The trick to front crawl is to not loose your momentum causing you to loose your inertia in the water. You must also not build up a wake in front of your body by lifting your head. Your head must turn sideways as your arm on the same side exits the water elbow first. At this point there will be a very narrow opening on the water’s surface where the water level actually drops slightly in the space between your head and your protruding shoulder. take a very quick breath and then head down again in the water.
Your breathing out can be done over the course of your stroke through your nose, but don’t expel all of your air or you will loose your good flat buoyancy angle. This is why I said the key to good swimming is good breathing. People often end up burning themselves out because they speed up their stroke to get in more breaths, but the speed up actually requires more air than they get between strokes, so they end up stopping.
Legs and feet:
Toes pointed down like a Swan Lake ballet dancer, legs straight allowing about five degree flex at the knees. Think of how a sea diver looks with flippers, you are aiming for the same effect. Your legs will be high in the water to keep a straight body position, but don’t allow your feet to keep bringing down lots of air from outside the water. You are trying to keep the bubble number down, so flip water not air. Some air will be dragged into the water by the water and that’s inevitable, but as long as you keep the bubbles in mind. It’s all about bubbles!
Just like cycling up a hill, start off slowly and let your heart and lungs find a comfortable rhythm over lets say five minutes of warm up. Once you feel that breathing is easy, speed up your stroke, very little at first until your heart and lungs speed up and you can control your rhythm. Keep each quicker speed going for at least thirty seconds by which time the additional oxygen demand will have sped your heart and lungs up and you can go about adjusting your speed once more.

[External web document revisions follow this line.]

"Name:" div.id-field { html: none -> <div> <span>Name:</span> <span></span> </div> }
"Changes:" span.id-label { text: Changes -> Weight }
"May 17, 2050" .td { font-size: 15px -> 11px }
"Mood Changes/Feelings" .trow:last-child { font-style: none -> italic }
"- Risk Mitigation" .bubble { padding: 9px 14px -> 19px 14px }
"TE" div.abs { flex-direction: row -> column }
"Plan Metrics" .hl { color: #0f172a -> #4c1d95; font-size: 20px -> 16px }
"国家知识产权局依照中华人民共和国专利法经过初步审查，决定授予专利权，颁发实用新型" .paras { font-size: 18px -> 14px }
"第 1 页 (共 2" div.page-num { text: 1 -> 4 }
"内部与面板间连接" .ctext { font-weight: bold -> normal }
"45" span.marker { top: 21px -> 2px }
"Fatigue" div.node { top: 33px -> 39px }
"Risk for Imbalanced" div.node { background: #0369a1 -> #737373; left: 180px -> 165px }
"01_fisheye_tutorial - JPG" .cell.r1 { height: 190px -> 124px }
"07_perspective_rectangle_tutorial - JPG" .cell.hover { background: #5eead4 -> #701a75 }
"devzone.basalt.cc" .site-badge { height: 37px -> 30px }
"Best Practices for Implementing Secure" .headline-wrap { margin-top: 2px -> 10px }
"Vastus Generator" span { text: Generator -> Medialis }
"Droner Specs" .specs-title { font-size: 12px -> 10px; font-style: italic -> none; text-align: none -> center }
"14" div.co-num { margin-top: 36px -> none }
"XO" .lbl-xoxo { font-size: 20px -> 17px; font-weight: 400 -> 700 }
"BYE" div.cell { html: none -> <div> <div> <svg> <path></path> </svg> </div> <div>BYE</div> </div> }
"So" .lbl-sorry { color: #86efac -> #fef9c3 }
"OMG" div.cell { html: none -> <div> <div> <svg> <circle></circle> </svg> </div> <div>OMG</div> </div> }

You should be aiming for consistency, not speed. Stopping every fifty meters and panting a lot is telling you as you have quite accurately recognized that your stroke is not correct and your speed is too great for your system to manage. Better than stopping every several meters is to slow everything right down until you can maintain a good rhythm first. Remember you are aiming to increase your fitness, not outstrip everyone else. Speed will increase over time, trust me, but get the foundation right first. fits and spurts, blasting then stopping will shock your heart, and its not good in the long term.
A little unrelated but useful info:
Many lifeguards and hard core swimmers overtime report of poor breathing conditions. Asthma is not uncommon in long term lifeguards as the chlorine in the pool may eventually take its toll on the breathing system and cause allergic reactions. Swimming in public pools can also be very harsh on the hair and can even turn it green over prolonged periods. There are many specialized shampoos on the market which claim to eliminate the chlorine from the hair and according to users it does work.
Likewise chlorine being a bleach kills your swimming garments, so rinse them thoroughly after soaking with normal tap water, but this explains how they can become thinner and less elasticated over time.
Chlorine is a very nasty substance, and if you feel it is too strong in your local pool, then report it or change pools. Its one of the reasons I will not go swimming in Taiwan public pools. That, and I’m afraid I’m very bored of swimming.